Input material:
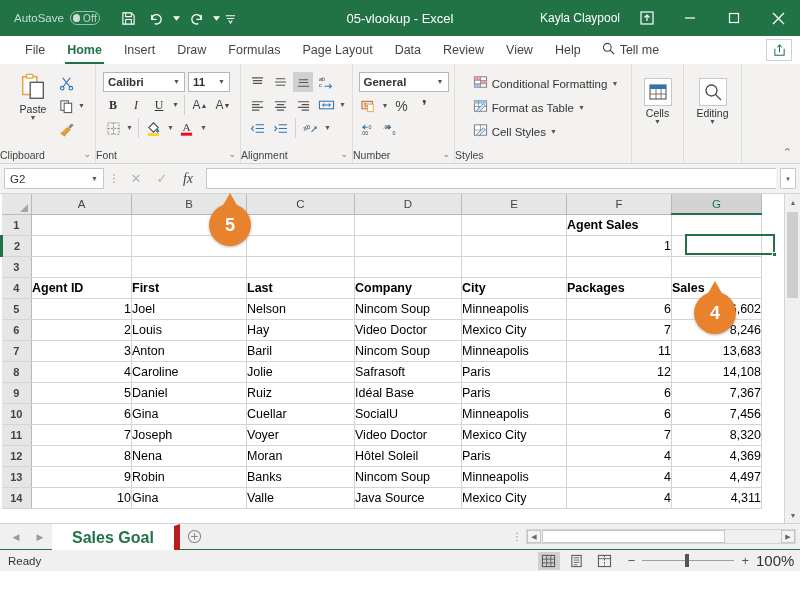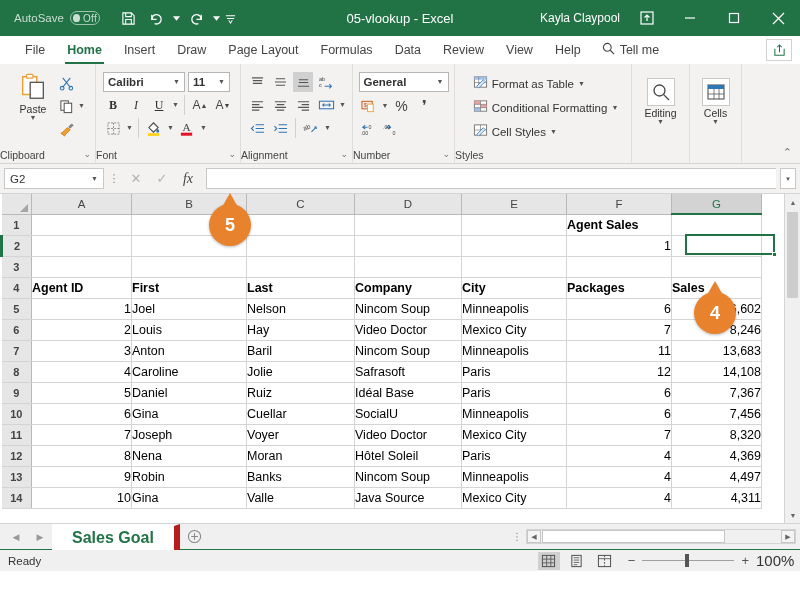--- a/index.html
+++ b/index.html
@@ -350,24 +350,24 @@
       <div class="tab active">
           <span>Home</span>
         </div>
       <div class="tab">
           <span>Insert</span>
         </div>
       <div class="tab">
           <span>Draw</span>
         </div>
       <div class="tab">
+          <span>Formulas</span>
+        </div>
+      <div class="tab">
           <span>Page Layout</span>
-        </div>
-      <div class="tab">
-          <span>Formulas</span>
         </div>
       <div class="tab">
           <span>Data</span>
         </div>
       <div class="tab">
           <span>Review</span>
         </div>
       <div class="tab">
           <span>View</span>
         </div>
@@ -612,85 +612,85 @@
         <span class="dlg">⌄</span>
       </div>
     </div>
 
     <div class="rgroup" style="width:177px">
       <div class="rgroup-body" style="flex-direction:column; gap:3px; padding-top:6px; padding-left:10px">
         <div class="styleitem">
           <span>
             <svg width="15" height="15" viewBox="0 0 16 16">
                 <rect x="1.5" y="2" width="13" height="11" fill="#fff" stroke="#777" stroke-width="1"></rect>
-                <rect x="1.5" y="2" width="13" height="3" fill="#9dc3e6"></rect>
-                <path d="M1.5 8h13M6 5h0M6 2v11" stroke="#777" stroke-width=".7"></path>
-                <path d="M4 12l7-7 2 2-7 7z" fill="#d8e8f7" stroke="#2e75b6" stroke-width=".8"></path>
-              </svg>
-          </span>
-          <span>Format as Table</span>
+                <rect x="1.5" y="2" width="6.5" height="3.7" fill="#e8a0a0"></rect>
+                <rect x="8" y="5.7" width="6.5" height="3.7" fill="#e8a0a0"></rect>
+                <rect x="1.5" y="9.3" width="6.5" height="3.7" fill="#a0c0e8"></rect>
+                <path d="M8 2v11M1.5 5.7h13M1.5 9.3h13" stroke="#777" stroke-width=".7"></path>
+              </svg>
+          </span>
+          <span>Conditional Formatting</span>
           <span class="caret-d">▼</span>
         </div>
         <div class="styleitem">
           <span>
             <svg width="15" height="15" viewBox="0 0 16 16">
                 <rect x="1.5" y="2" width="13" height="11" fill="#fff" stroke="#777" stroke-width="1"></rect>
-                <rect x="1.5" y="2" width="6.5" height="3.7" fill="#e8a0a0"></rect>
-                <rect x="8" y="5.7" width="6.5" height="3.7" fill="#e8a0a0"></rect>
-                <rect x="1.5" y="9.3" width="6.5" height="3.7" fill="#a0c0e8"></rect>
-                <path d="M8 2v11M1.5 5.7h13M1.5 9.3h13" stroke="#777" stroke-width=".7"></path>
-              </svg>
-          </span>
-          <span>Conditional Formatting</span>
+                <rect x="1.5" y="2" width="13" height="3" fill="#9dc3e6"></rect>
+                <path d="M1.5 8h13M6 5h0M6 2v11" stroke="#777" stroke-width=".7"></path>
+                <path d="M4 12l7-7 2 2-7 7z" fill="#d8e8f7" stroke="#2e75b6" stroke-width=".8"></path>
+              </svg>
+          </span>
+          <span>Format as Table</span>
           <span class="caret-d">▼</span>
         </div>
         <div class="styleitem">
           <span>
             <svg width="15" height="15" viewBox="0 0 16 16">
                 <rect x="1.5" y="2" width="13" height="11" fill="#fff" stroke="#777" stroke-width="1"></rect>
                 <path d="M1.5 7.5h13M8 2v11" stroke="#777" stroke-width=".7"></path>
                 <path d="M4 12l7-7 2 2-7 7z" fill="#d8e8f7" stroke="#2e75b6" stroke-width=".8"></path>
               </svg>
           </span>
           <span>Cell Styles</span>
           <span class="caret-d">▼</span>
         </div>
       </div>
       <div class="rgroup-label">
         <span>Styles</span>
       </div>
-    </div>
-
-    <div class="rgroup" style="width:58px; border-right:1px solid #dededd">
-      <div class="rgroup-body" style="justify-content:center; padding-top:8px">
-        <div class="bigbtn" style="width:50px">
-          <span style="border:1px solid #c8c8c8;background:#fff;padding:3px;display:flex">
-            <svg width="20" height="20" viewBox="0 0 20 20">
-                <circle cx="8.5" cy="8.5" r="5.5" fill="none" stroke="#444" stroke-width="1.3"></circle>
-                <path d="M12.6 12.6L18 18" stroke="#444" stroke-width="1.3"></path>
-              </svg>
-          </span>
-          <span class="lbl">Editing</span>
-          <span class="caret-d">▼</span>
-        </div>
-      </div>
-      <div class="rgroup-label"></div>
     </div>
 
     <div class="rgroup" style="width:52px">
       <div class="rgroup-body" style="justify-content:center; padding-top:8px">
         <div class="bigbtn" style="width:44px">
           <span style="border:1px solid #c8c8c8;background:#fff;padding:3px;display:flex">
             <svg width="20" height="20" viewBox="0 0 20 20">
                 <rect x="2" y="3" width="16" height="14" fill="#fff" stroke="#555" stroke-width="1.1"></rect>
                 <rect x="2" y="3" width="16" height="4" fill="#2e75b6"></rect>
                 <path d="M8 7v10M13 7v10M2 12h16" stroke="#555" stroke-width=".8"></path>
               </svg>
           </span>
           <span class="lbl">Cells</span>
+          <span class="caret-d">▼</span>
+        </div>
+      </div>
+      <div class="rgroup-label"></div>
+    </div>
+
+    <div class="rgroup" style="width:58px; border-right:1px solid #dededd">
+      <div class="rgroup-body" style="justify-content:center; padding-top:8px">
+        <div class="bigbtn" style="width:50px">
+          <span style="border:1px solid #c8c8c8;background:#fff;padding:3px;display:flex">
+            <svg width="20" height="20" viewBox="0 0 20 20">
+                <circle cx="8.5" cy="8.5" r="5.5" fill="none" stroke="#444" stroke-width="1.3"></circle>
+                <path d="M12.6 12.6L18 18" stroke="#444" stroke-width="1.3"></path>
+              </svg>
+          </span>
+          <span class="lbl">Editing</span>
           <span class="caret-d">▼</span>
         </div>
       </div>
       <div class="rgroup-label"></div>
     </div>
 
     <div style="flex:1; position:relative">
       <span style="position:absolute;right:8px;bottom:4px;font-size:11px;color:#777">⌃</span>
     </div>
   </div>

About this task:
Count the lines above holding "label". Give only the number.

Answer space:
4